"Leaves of Grass" There is No Fear of Mistake

Also, Whitman must have felt that there was no shame in the human body or the act of sex in the first place. Why should we shun a body that we were born with? Why should we disgrace an act that enables us to survive, and not only that, is one of the keys to love? Whitman says in "Song Of Myself", "I celebrate myself, and sing myself.". He was not ashamed of who he was. In fact he reveled in the beauty of himself, the beauty of the human body. For it is something that came from nature, and everything in nature is beautiful.
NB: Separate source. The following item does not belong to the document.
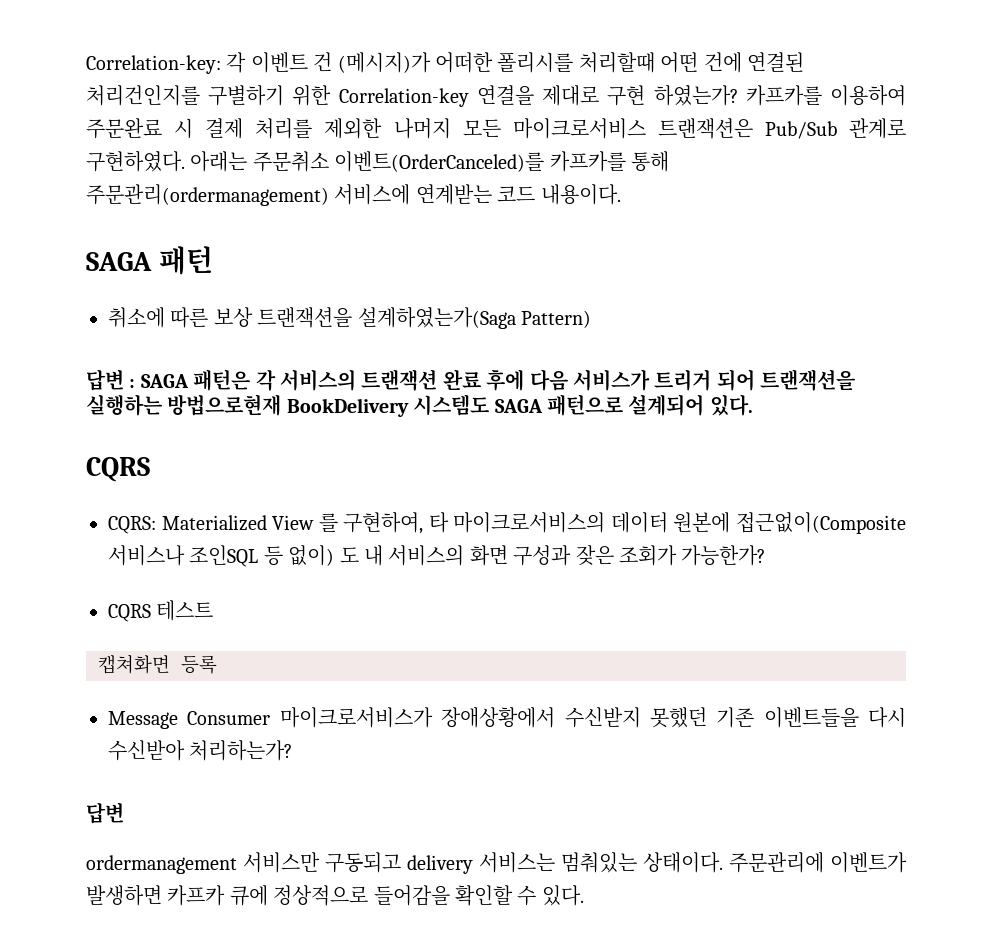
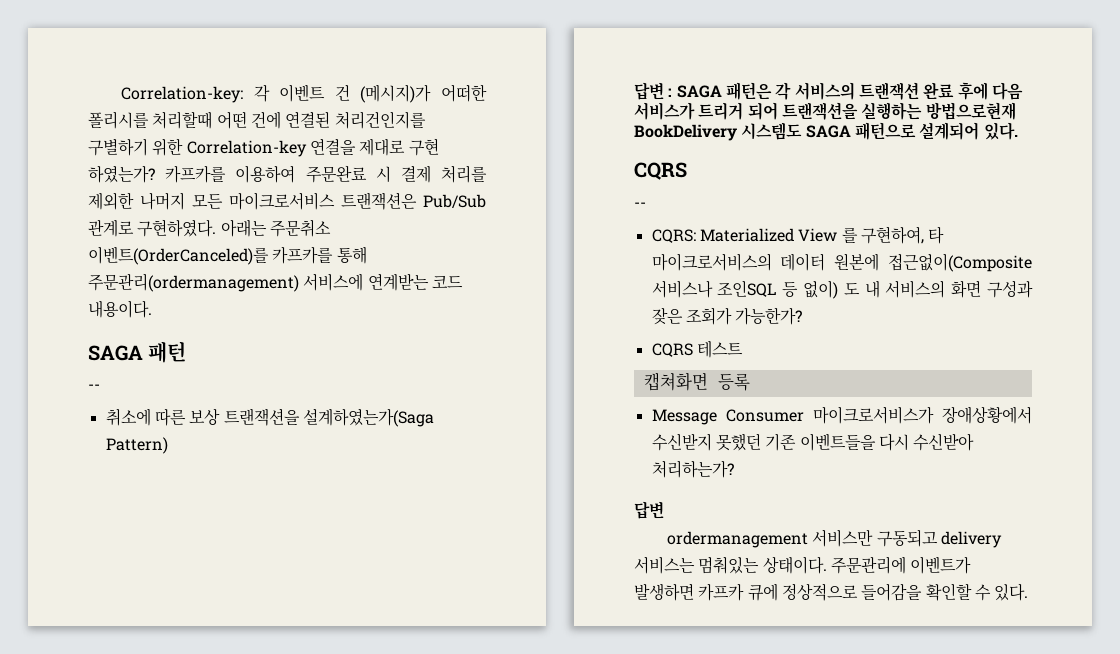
(213, 260) none -> [88,384,100,390] // --
(150, 469) none -> [634,202,646,208] // --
             Like Emerson, Whitman believed in original thought. He didn't follow the words of others, or even march to the same drummer for that matter. In "Song of Myself" he states, "You shall no longer take things at second or third hand, nor look through the eyes of the dead, nor feed on the spectres in books, You shall not look through my eyes either, not take things from me, you shall listen to all sides and filter them from yourself." Whitman implored his readers to take what they see from the outside, see it with their own eyes, and interpret it in their on ways. What one person sees another may not. I have always wondered if I see things physically the same way as everyone else. For instance, when I look up at the sky, especially right before the sun is setting, I see so many brilliant colors. I see red and blue and yellow and pink and purple and orange. But how do I know that I see the same colors as someone else? What if they see a totally different blue or orange than I do? The way I interpret a color is subjective to my own imagination. My purple could be someone else's pink. What Whitman is trying to convey is that not everything is concrete. A person sets his or her own personal standards of perception and boundaries of imagination. Whitman also says later on that if thoughts "are not yours as much as mine they are nothing, or next to nothing." Our thoughts belong to us.